The reduced phosphorus content in manure from pigs and poultry fed DDGS means that when manure is applied to soil, there is less phosphorus runoff into rivers, lakes and streams, Shurson says.
“Because we take corn and put it through a fermentation process with yeast in an ethanol plant, that process converts much of the indigestible phosphorus into a digestible form which is important to pigs and poultry.” Less risk of runoff into waterways Shurson says, minimizes the risk of eutrophication, which can lead to algae blooms and fish kill, if it’s severe enough.
Another environmental advantage of the high digestibility of phosphorus in DDGS is that animal nutritionists can reduce inorganic phosphorus supplementation, Shurson says. “Some experts have predicted that within the next 20 years, our natural phosphate reserves around the world will be close to being depleted, so there’s a big amount of interest, and even organizations, focused on phosphorus conservation.” Distillers dried grains plays a big role because it is not only high in phosphorus content, but the phosphorus is more digestible, reducing the pressure on inorganic reserves, he says. “That’s a good thing from a long-term environmental perspective.”
Besides having positive environmental benefits, reducing the amount of inorganic phosphates in the animals’ diets is cost effective, Shurson adds. “Inorganic phosphate sources are relatively expensive and phosphorus is the third most expensive nutritional component in animal feeds. Using more DDGS to replace inorganic phosphate supplements reduces diet cost when diets are formulated on a digestible phosphorus basis.”
On top of reducing the amount of methane in cattle and phosphorus in pigs, DDGS also have potential to mitigate the smell in commercial swine operations.
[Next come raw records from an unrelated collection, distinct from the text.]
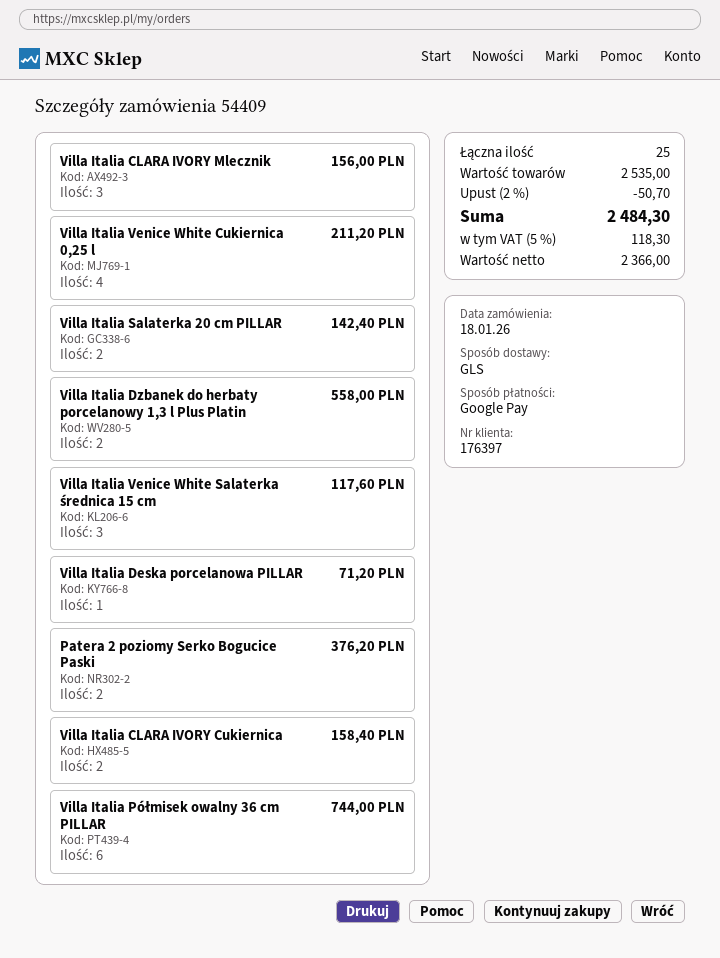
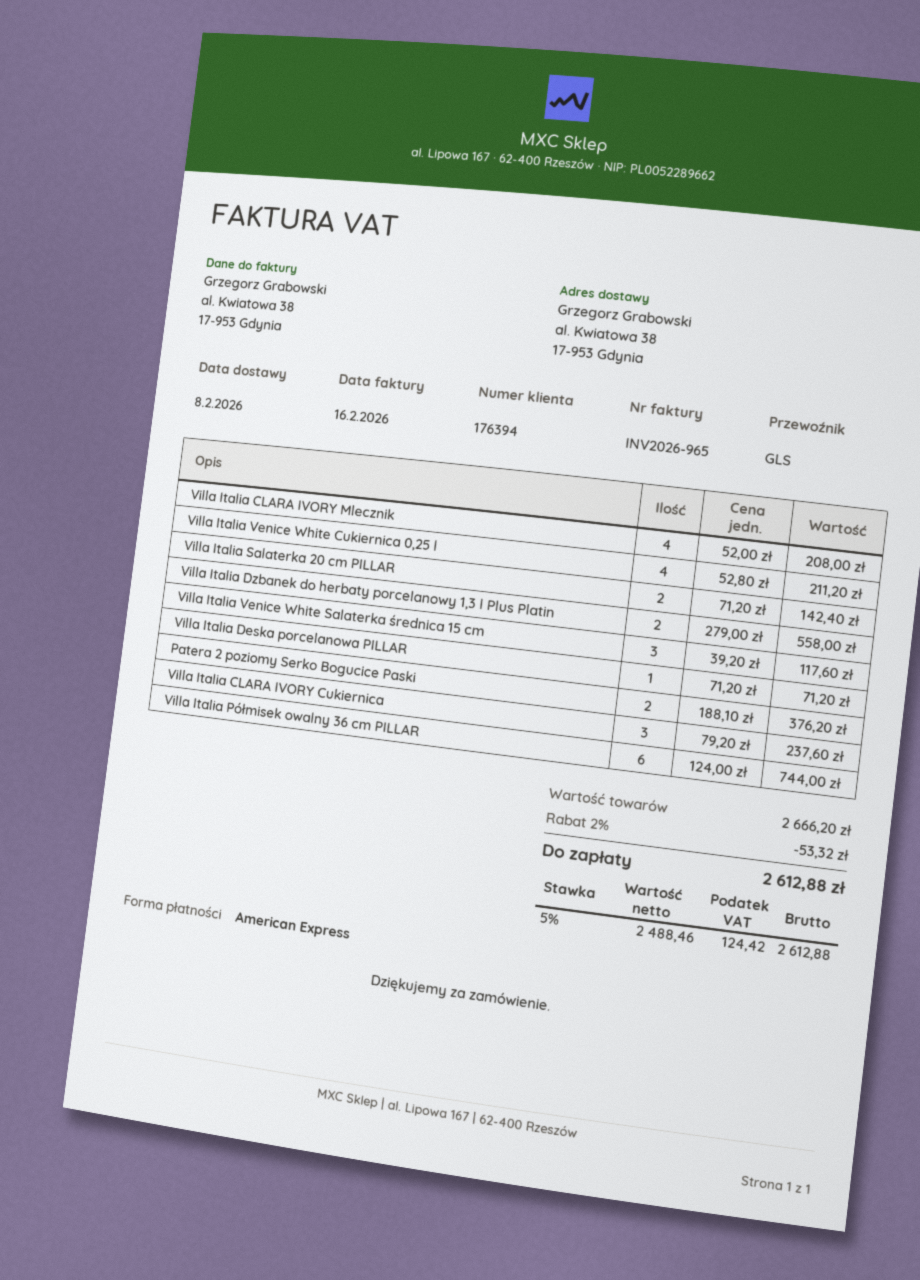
customer number: 176397 -> 176394
payment method: Google Pay -> American Express
Villa Italia CLARA IVORY Mlecznik: 3 for 156.00 -> 4 for 208.00
Villa Italia CLARA IVORY Cukiernica: 2 for 158.40 -> 3 for 237.60
subtotal: 2535.00 -> 2666.20
discount: 2% = 50.70 -> 2% = 53.32
net: 2366.00 -> 2488.46
tax: 5% = 118.30 -> 5% = 124.42
total: 2484.30 -> 2612.88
Some studies have shown that the amount of hydrogen sulfide emitted from stored manure is reduced in pigs that are fed 30 percent DDGS diets compared with corn-soybean meal diets, Shurson says, which reduces odor in manure storage pits. Odor reduction is a significant advantage because as urban areas move closer to large confinement operations, complaints about the smell emitted from the manure storage pits increase, Shurson says.
Telling the Story
Historically, the focus of nutritionists and livestock producers has been on minimizing costs while optimizing animal performance. That will continue, Shurson says, but there are already signs that environmental concerns will add another level to purchasing decision. “What I’m suggesting is, we’re entering an era where we have to think about the environmental impact of feed ingredients, because global agriculture is projected to represent more than 50 percent of total agricultural economic value in the next 10 years,” he says. The growing middle class in China and other Asian countries, together with an increasing global population, will result in the production of more food animals than ever before, Shurson notes. Furthermore, driven by consumer desire, food companies and major livestock and poultry integrators are beginning to make claims that the food they produce is, among other things, environmentally friendly, he says. The business models of companies such as Walmart, Smithfield Foods and Pepsico are putting more emphasis on limiting environmental impacts in response to those concerns.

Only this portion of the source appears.